After reading each line of the entries, give the number of lines that contain "letter" and nothing else.

═══ Stored data ═══

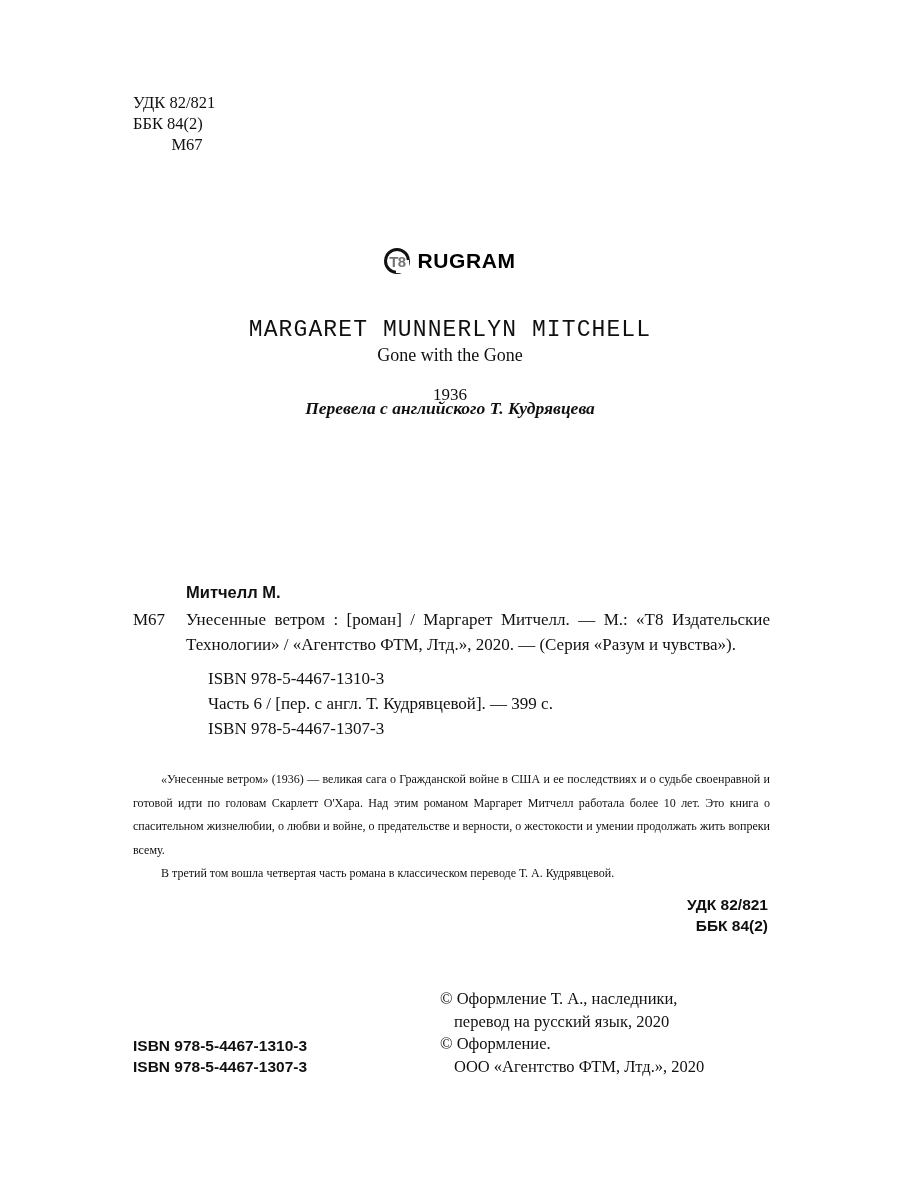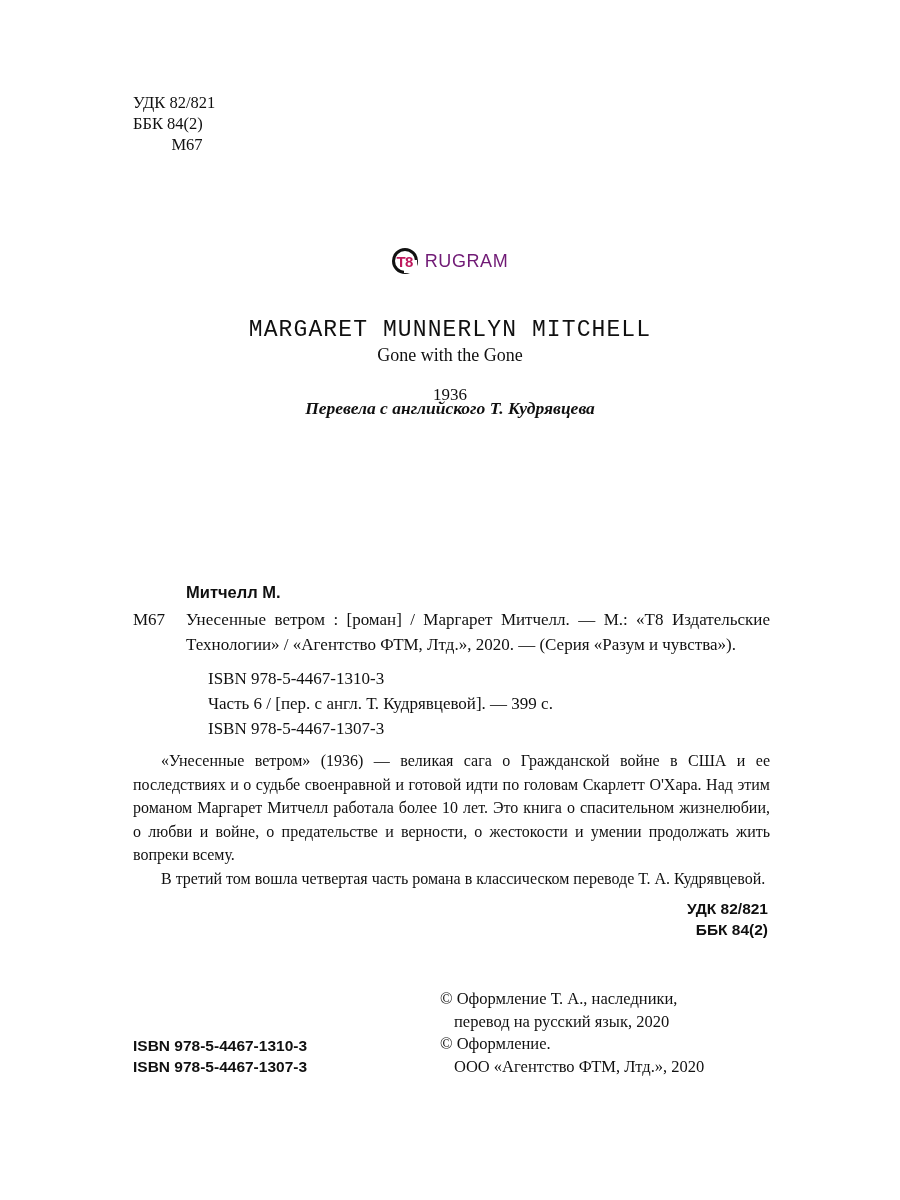--- a/index.html
+++ b/index.html
@@ -57,41 +57,41 @@
     border-radius: 50%;
     border: 3px solid #111;
     box-sizing: border-box;
     display: flex;
     align-items: center;
     justify-content: center;
     font-family: "Liberation Sans", sans-serif;
     font-weight: bold;
     font-size: 15px;
     letter-spacing: -0.5px;
-    color: #be185d;
+    color: #737373;
   }
   .logo-mark::after {
     content: "";
     position: absolute;
     right: -2px;
     bottom: -2px;
     width: 13px;
     height: 13px;
     background: #ffffff;
   }
   .logo-mark span {
     position: relative;
     z-index: 2;
   }
   .logo-text {
     font-family: "Liberation Sans", sans-serif;
-    font-weight: normal;
-    font-size: 18px;
+    font-weight: bold;
+    font-size: 21px;
     letter-spacing: 0.6px;
-    color: #701a75;
+    color: #000000;
   }
 
   
   .orig-block {
     position: absolute;
     top: 310px;
     left: 0;
     width: 900px;
     text-align: center;
   }
@@ -161,22 +161,22 @@
 
   .isbn-block {
     margin-top: 9px;
     margin-left: 75px;
     font-size: 17px;
     line-height: 25px;
   }
   .isbn-block div { white-space: nowrap; }
 
   .annotation {
-    margin-top: 8px;
-    font-size: 16px;
+    margin-top: 27px;
+    font-size: 12px;
     line-height: 23.5px;
     text-align: justify;
     text-justify: inter-word;
     width: 637px;
   }
   .annotation p {
     margin: 0;
     text-indent: 28px;
   }
 

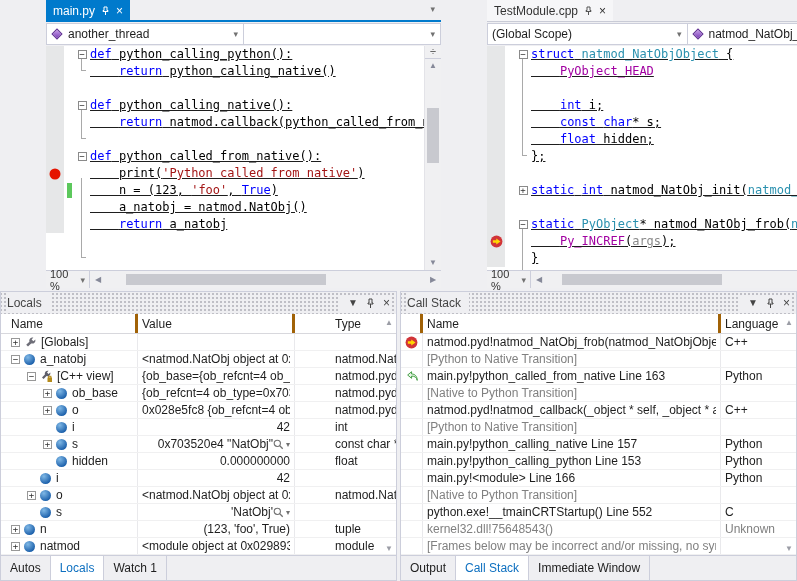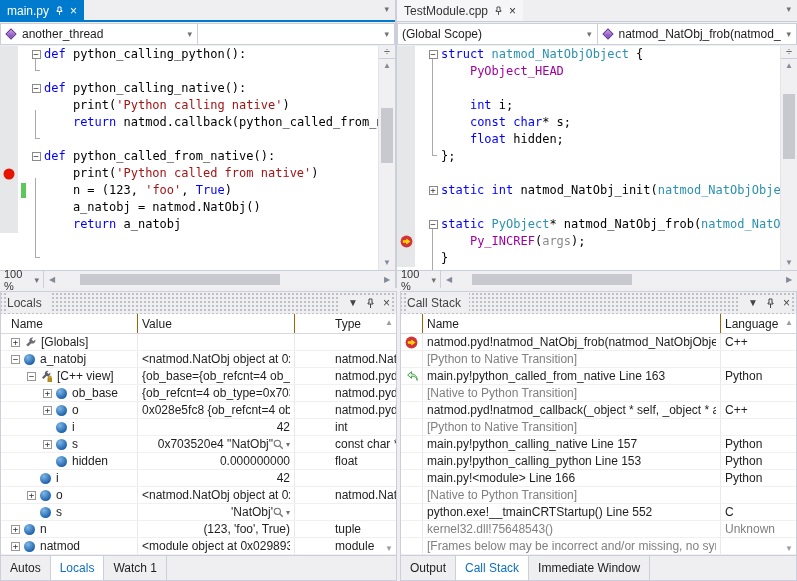--- a/index.html
+++ b/index.html
@@ -2,21 +2,21 @@
 <html><head>
 <meta charset="utf-8">
 <style>
   * { margin:0; padding:0; box-sizing:border-box; }
   html,body { width:797px; height:581px; overflow:hidden; }
   body { font-family:"Liberation Sans", sans-serif; background:#EFEFF2; color:#1E1E1E; }
   .app { width:797px; height:581px; display:flex; flex-direction:column; background:#EFEFF2; }
 
   
   .editors { display:flex; height:288px; }
-  .editor { display:flex; flex-direction:column; background:#EFEFF2; }
+  .editor { display:flex; flex-direction:column; background:#EFEFF2;margin-left:46px; }
   .editor.left { width:395px; }
   .editor.right { width:400px; }
   .vsplit { width:2px; background:#CCCEDB; }
 
   .tabrow { height:22px; display:flex; align-items:stretch; position:relative; }
   .doc-tab { display:flex; align-items:center; padding:0 7px; font-size:12px; gap:6px; }
   .doc-tab.active { background:#007ACC; color:#FFFFFF; }
   .doc-tab.inactive { background:#F6F6F8; color:#333333; }
   .tab-underline-blue { position:absolute; left:0; right:0; bottom:0; height:2px; background:#007ACC; }
   .tab-underline-gray { position:absolute; left:0; right:0; bottom:0; height:1px; background:#C9CBD6; }
@@ -31,21 +31,21 @@
   .class-icon { width:8px; height:8px; transform:rotate(45deg); background:linear-gradient(135deg,#C9A0E8,#7A3DB8); border:1px solid #5E2D91; flex:none; margin:0 2px; }
 
   .code-wrap { height:224px; display:flex; background:#FFFFFF; position:relative; overflow:hidden; }
   .code-area { flex:1; position:relative; overflow:hidden; font:12px/17px "DejaVu Sans Mono", monospace; }
   .code-line { display:flex; height:17px; position:relative; }
   .m-bp { width:18px; flex:none; background:#E6E7E8; display:flex; align-items:center; justify-content:center; }
   .m-sel { width:10px; flex:none; display:flex; align-items:center; }
   .greenbar { width:5px; height:15px; background:#5CC85C; margin-left:3px; }
   .m-fold { width:16px; flex:none; display:flex; justify-content:center; z-index:2; }
   .fold { width:9px; height:9px; margin-top:4px; border:1px solid #8A8A8A; background:#FFFFFF; font:9px/7px "DejaVu Sans Mono", monospace; color:#333; text-align:center; }
-  .m-text { flex:1; white-space:pre; overflow:hidden; }
+  .m-text { flex:1; white-space:pre; overflow:hidden;text-decoration:underline; }
   .m-text.boxed { box-shadow:inset 0 0 0 1px #9DA3AC; }
   .guide { position:absolute; left:35px; width:5px; border-left:1px solid #A9A9A9; border-bottom:1px solid #A9A9A9; z-index:1; }
   .tk-k { color:#0000FF; } .tk-s { color:#A31515; } .tk-t { color:#2B91AF; }
   .tk-m { color:#A100A1; } .tk-g { color:#8A8A8A; } .tk-p { color:#000000; }
 
   .vscroll { width:17px; flex:none; background:#F0F0F2; border-left:1px solid #E3E3E8; position:relative; text-align:center; }
   .vsplit-handle { height:13px; border-bottom:1px solid #CCCEDB; color:#666; font-size:11px; line-height:11px; cursor:default; }
   .sb-arrow { color:#868999; font-size:8px; line-height:14px; display:block; }
   .sb-arrow.down { position:absolute; bottom:0; left:0; right:0; }
   .vthumb { position:absolute; left:2px; right:2px; background:#C8C9CF; }
@@ -66,21 +66,21 @@
   .panel.locals { width:397px; }
   .panel.stack { width:397px; }
 
   .panel-title { height:22px; flex:none; background:#EFEFF2; display:flex; align-items:center; padding:0 4px 0 6px;
     background-image:radial-gradient(circle, #BFBFC6 1px, transparent 1.1px); background-size:4px 4px; background-position:2px 8px; }
   .panel-title .ttl { font-size:12px; color:#444444; background:#EFEFF2; padding:3px 8px 3px 0; }
   .panel-title .ticons { margin-left:auto; background:#EFEFF2; display:flex; align-items:center; gap:8px; padding:3px 2px 3px 8px; color:#444; }
   .panel-title .ticons span { font-size:10px; line-height:10px; }
 
   .grid-header { height:20px; flex:none; display:flex; font-size:12px; background:#FFFFFF; border-bottom:1px solid #D8D8DD; position:relative; }
-  .gh-cell { display:flex; align-items:center; padding:0 4px; border-right:1px solid #a16207; overflow:hidden; white-space:nowrap; }
+  .gh-cell { display:flex; align-items:center; padding:0 4px; border-right:3px solid #a16207; overflow:hidden; white-space:nowrap; }
   .grid-body { flex:1; position:relative; overflow:hidden; font-size:12px; }
   .grid-row { display:flex; height:17px; align-items:center; border-bottom:1px solid #F0F0F1; }
   .g-cell { height:100%; display:flex; align-items:center; padding:0 4px; border-right:1px solid #E9E9EC; overflow:hidden; white-space:nowrap; }
   .g-cell .celltext { overflow:hidden; white-space:nowrap; flex:1; }
   .gray { color:#808080; }
 
   
   .c-gut { width:6px; flex:none; padding:0; border-right:none; }
   .c-name { width:131px; flex:none; }
   .c-val { width:157px; flex:none;text-align:right; }
@@ -141,35 +141,35 @@
               <span class="m-sel"></span>
               <span class="m-fold">
                 <span class="fold">−</span>
               </span>
               <span class="m-text"><span class="tk-k">def</span><span class="tk-p"> python_calling_python():</span></span>
             </div>
             <div class="code-line">
               <span class="m-bp"></span>
               <span class="m-sel"></span>
               <span class="m-fold"></span>
+              <span class="m-text"><span class="tk-p">    </span><span class="tk-k">return</span><span class="tk-p"> python_calling_native()</span></span>
+            </div>
+            <div class="code-line">
+              <span class="m-bp"></span>
+              <span class="m-sel"></span>
+              <span class="m-fold"></span>
               <span class="m-text"></span>
             </div>
             <div class="code-line">
               <span class="m-bp"></span>
               <span class="m-sel"></span>
               <span class="m-fold">
                 <span class="fold">−</span>
               </span>
               <span class="m-text"><span class="tk-k">def</span><span class="tk-p"> python_calling_native():</span></span>
-            </div>
-            <div class="code-line">
-              <span class="m-bp"></span>
-              <span class="m-sel"></span>
-              <span class="m-fold"></span>
-              <span class="m-text"><span class="tk-p">    print(</span><span class="tk-s">'Python calling native'</span><span class="tk-p">)</span></span>
             </div>
             <div class="code-line">
               <span class="m-bp"></span>
               <span class="m-sel"></span>
               <span class="m-fold"></span>
               <span class="m-text"><span class="tk-p">    </span><span class="tk-k">return</span><span class="tk-p"> natmod.callback(python_called_from_native)</span></span>
             </div>
             <div class="code-line">
               <span class="m-bp"></span>
               <span class="m-sel"></span>

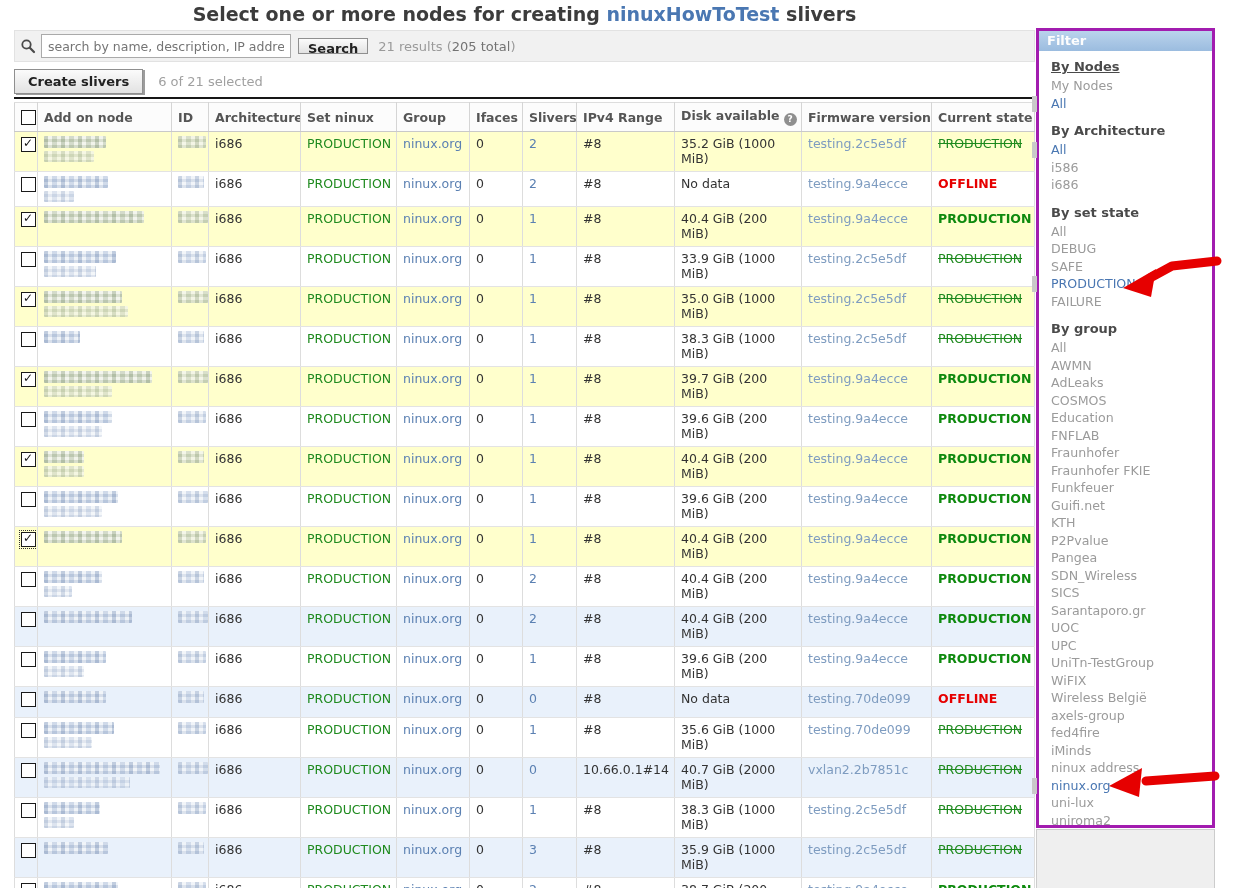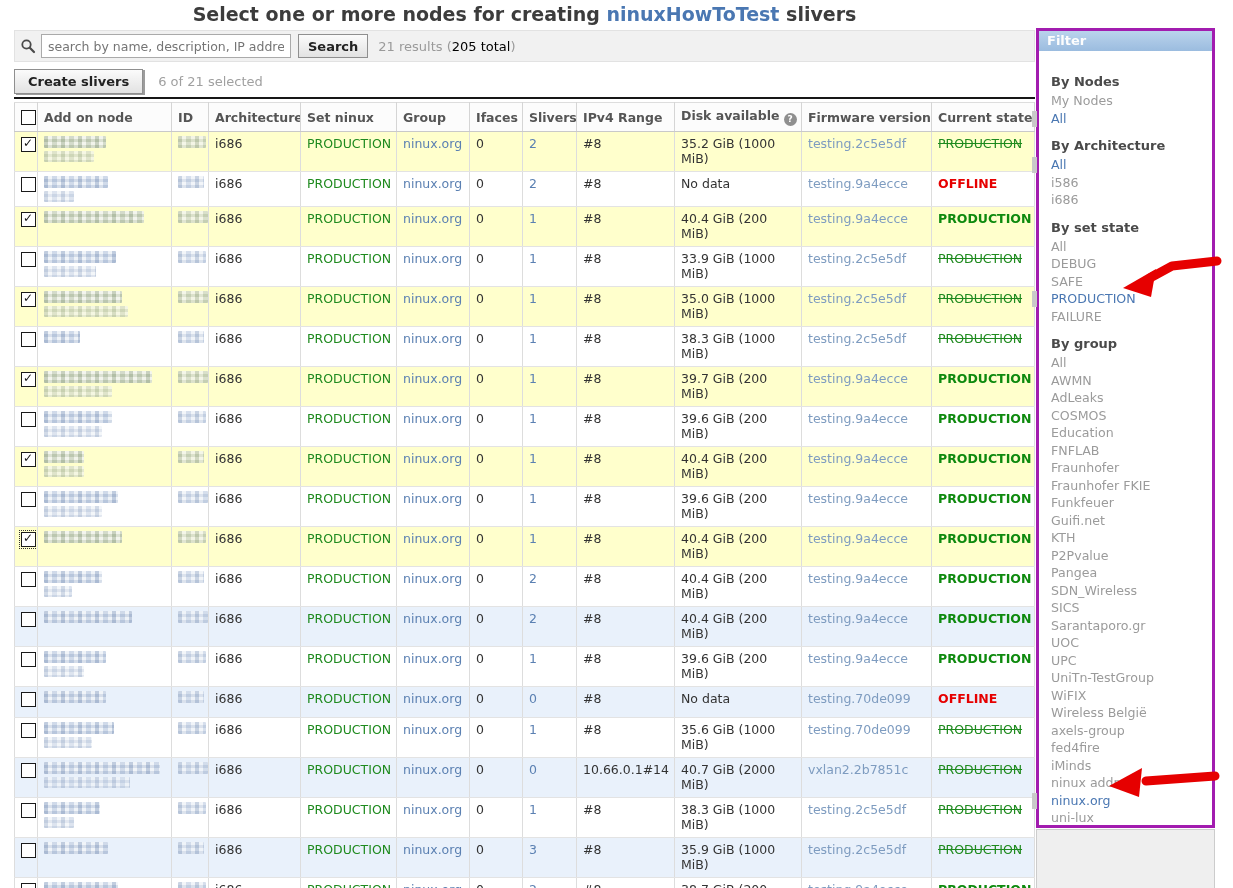--- a/index.html
+++ b/index.html
@@ -12,23 +12,23 @@
   h1.title .hl{color:#4a77b2;}
 
   
   .search-panel{height:32px;background:#f1f1f1;border:1px solid #e2e2e2;box-sizing:border-box;
                 display:flex;align-items:center;padding-left:5px;}
   .mag{width:16px;height:16px;display:inline-block;flex:0 0 16px;}
   .search-input{width:236px;height:20px;border:1px solid #aaa;font:12.5px "DejaVu Sans",sans-serif;
                 color:#555;padding:1px 6px;margin-left:5px;background:#fff;}
   .btn{font-family:"DejaVu Sans",sans-serif;background:linear-gradient(#fbfbfb,#e2e2e2);
        border:1px solid #8f8f8f;color:#222;cursor:pointer;}
-  .search-btn{margin-left:7px;font-size:13px;font-weight:bold;padding:2px 9px;height:24px;text-align:center;}
+  .search-btn{margin-left:7px;font-size:13px;font-weight:bold;padding:2px 9px;height:16px;text-align:center;}
   .results{margin-left:10px;font-size:13px;color:#9a9a9a;}
-  .results a{color:#000000;text-decoration:none;}
+  .results a{color:#737373;text-decoration:none;}
 
   
   .toolbar{margin-top:6px;height:27px;display:flex;align-items:center;}
   .create-btn{font-size:13px;font-weight:bold;padding:4px 13px;box-shadow:2px 1px 0 #9c9c9c;}
   .sel-summary{margin-left:15px;font-size:13px;color:#a0a0a0;}
 
   .table-rule{margin-top:2px;height:2px;background:#161616;}
 
   
   table.nodes{margin-top:3px;border-collapse:collapse;table-layout:fixed;width:1021px;font-size:12.5px;}
@@ -70,21 +70,21 @@
   .help{display:inline-block;width:13px;height:13px;margin-left:4px;border-radius:50%;background:#8f8f8f;
         color:#fff;font-size:9px;font-weight:bold;text-align:center;line-height:13px;vertical-align:-2px;}
 
   
   .filter-box{position:absolute;left:1036px;top:28px;width:179px;height:800px;box-sizing:border-box;
       background:#fff;border:3px solid #a21caf;overflow:visible;}
   .filter-head{height:20px;background:linear-gradient(#bad3ec,#9bbcdf);color:#fdfdfd;font-size:13px;
       font-weight:bold;line-height:20px;padding-left:8px;}
   .f-body{padding:6px 0 0 12px;}
   .f-title{font-size:13px;font-weight:bold;color:#4a4a4a;margin:11px 0 3px 0;}
-  .f-title:first-child{margin-top:17px;}
+  .f-title:first-child{margin-top:2px;text-decoration:underline;}
   .f-item{position:relative;font-size:12.6px;line-height:17.5px;color:#9b9b9b;cursor:pointer;white-space:nowrap;}
   .f-item.sel{color:#4a77b2;}
   .f-item.sel::before{content:"";position:absolute;left:-19px;top:1px;width:5px;height:16px;background:#c9c9c9;}
   .filter-footer{position:absolute;left:1036px;top:829px;width:179px;height:70px;box-sizing:border-box;
       background:#efefef;border:1px solid #ccc;}
   .arrows{position:absolute;left:0;top:0;width:1233px;height:888px;pointer-events:none;}
 </style>
 </head>
 <body>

═══

### [Solution to this problem]
2